Automated Glacial Lake Mapping in the Himalayas: An Ensemble Multi-Sensor Approach with Random Forest and High-Resolution PlanetScope Imagery Bhawna Pathak , Ankit Singh, Dericks P. Shukla
Dexter Lab, School of Civil and Environmental Engineering, Indian Institute of Technology (IIT) Mandi, 175005, Himachal, India.
Abstract
Glacial lakes are critical indicators of climate change and present significant Glacial Lake Outburst Flood (GLOF) risks in high-mountain areas.
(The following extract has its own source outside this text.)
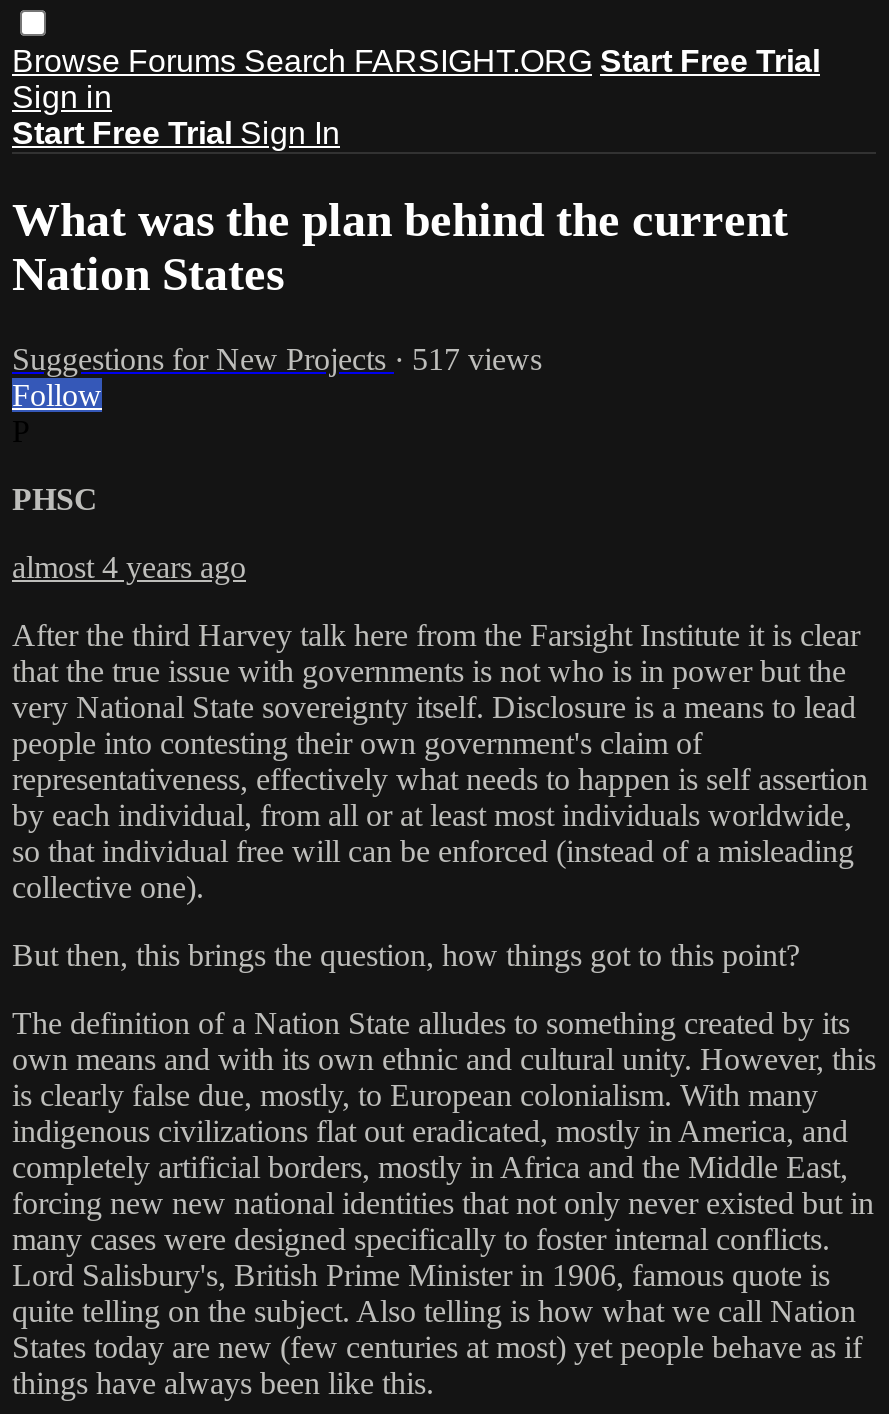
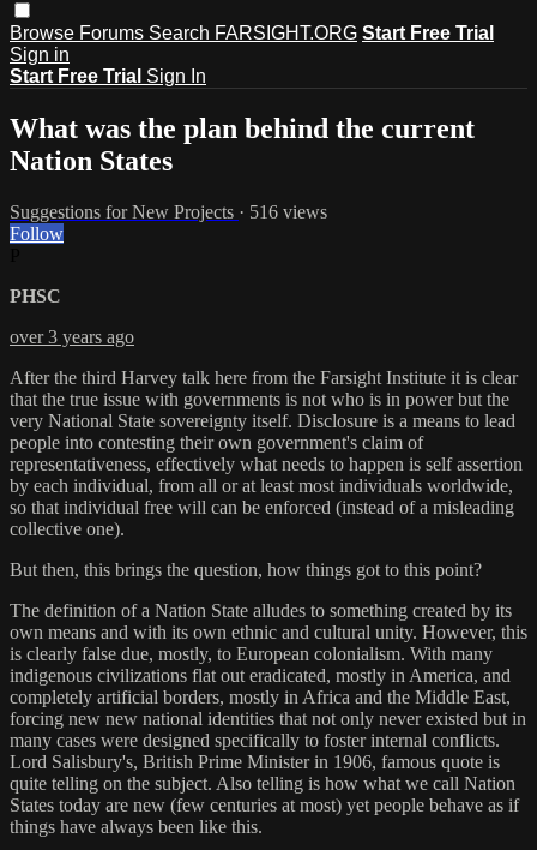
[12,341,542,375] Suggestions for New Projects · 517 views -> [10,201,327,222] Suggestions for New Projects · 516 views
[12,549,246,583] almost 4 years ago -> [10,326,134,347] over 3 years ago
Accurate and automated mapping and monitoring of these dynamic features is crucial but challenged by complex terrain, persistent cloud cover, and spectral ambiguities. This study introduces an automated method for detecting glacial lakes in Northwestern Himalaya. This method leverages multi-source remote sensing data and a robust Random Forest (RF) classifier.
Our approach introduces a classification method that integrates an ensemble of Sentinel-1 Synthetic Aperture Radar (SAR), Sentinel-2 Multi-spectral Instrument (MSI), SRTM Digital Elevation Model (DEM), and high-resolution 3-meter PlanetScope optical imagery. This data fusion offers exceptional detail necessary for accurately defining glacial lake boundaries.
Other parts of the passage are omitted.